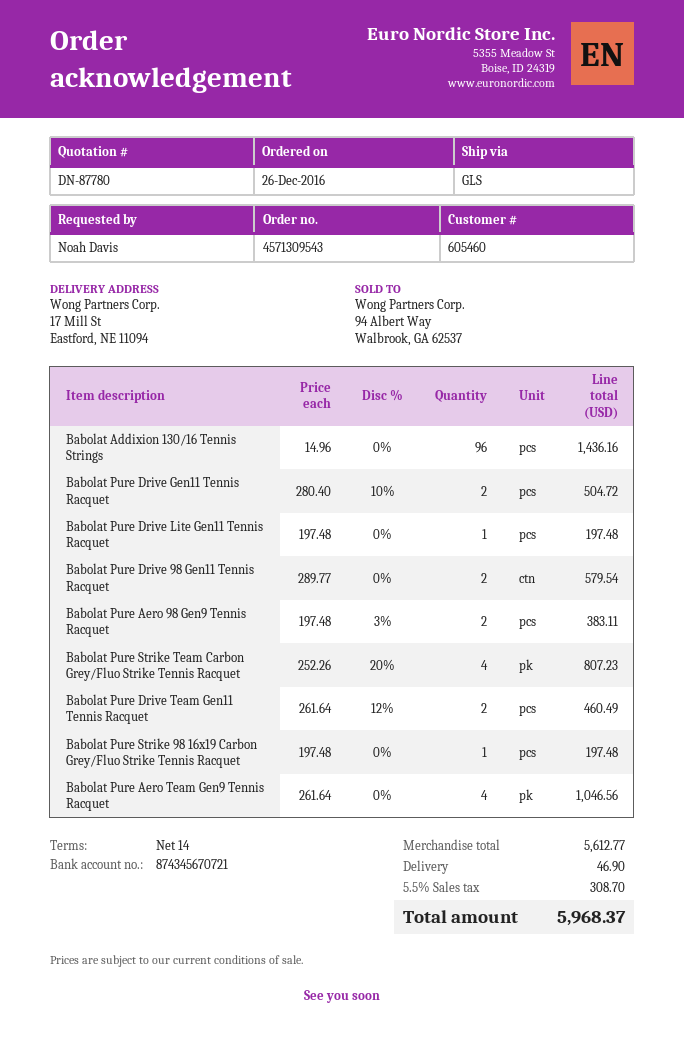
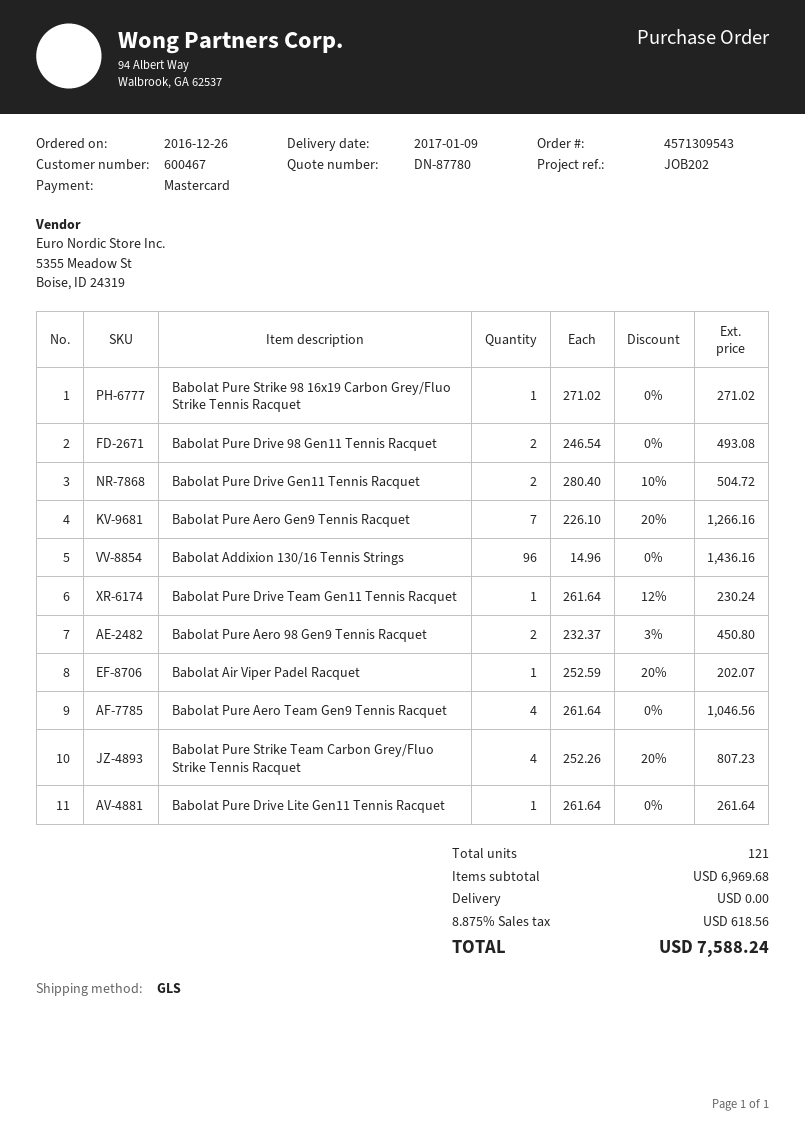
customer number: 605460 -> 600467
Babolat Pure Drive Lite Gen11 Tennis Racquet: 1 x 197.48 = 197.48 -> 1 x 261.64 = 261.64
Babolat Pure Drive 98 Gen11 Tennis Racquet: 2 x 289.77 = 579.54 -> 2 x 246.54 = 493.08
Babolat Pure Aero 98 Gen9 Tennis Racquet: 2 x 197.48 - 3% = 383.11 -> 2 x 232.37 - 3% = 450.80
Babolat Pure Drive Team Gen11 Tennis Racquet: 2 x 261.64 - 12% = 460.49 -> 1 x 261.64 - 12% = 230.24
Babolat Pure Strike 98 16x19 Carbon Grey/Fluo Strike Tennis Racquet: 1 x 197.48 = 197.48 -> 1 x 271.02 = 271.02
Babolat Pure Aero Gen9 Tennis Racquet: none -> 7 x 226.10 - 20% = 1266.16
Babolat Air Viper Padel Racquet: none -> 1 x 252.59 - 20% = 202.07
subtotal: 5612.77 -> 6969.68
shipping: 46.90 -> 0.00
tax: 5.5% = 308.70 -> 8.875% = 618.56
total: 5968.37 -> 7588.24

....

* WHAT IS BEING ASKED: All lines that contain the word "Babolat" should be copied from the listing.

* OUTPUT OF THE TASK:
Babolat Pure Drive Lite Gen11 Tennis Racquet: 1 x 197.48 = 197.48 -> 1 x 261.64 = 261.64
Babolat Pure Drive 98 Gen11 Tennis Racquet: 2 x 289.77 = 579.54 -> 2 x 246.54 = 493.08
Babolat Pure Aero 98 Gen9 Tennis Racquet: 2 x 197.48 - 3% = 383.11 -> 2 x 232.37 - 3% = 450.80
Babolat Pure Drive Team Gen11 Tennis Racquet: 2 x 261.64 - 12% = 460.49 -> 1 x 261.64 - 12% = 230.24
Babolat Pure Strike 98 16x19 Carbon Grey/Fluo Strike Tennis Racquet: 1 x 197.48 = 197.48 -> 1 x 271.02 = 271.02
Babolat Pure Aero Gen9 Tennis Racquet: none -> 7 x 226.10 - 20% = 1266.16
Babolat Air Viper Padel Racquet: none -> 1 x 252.59 - 20% = 202.07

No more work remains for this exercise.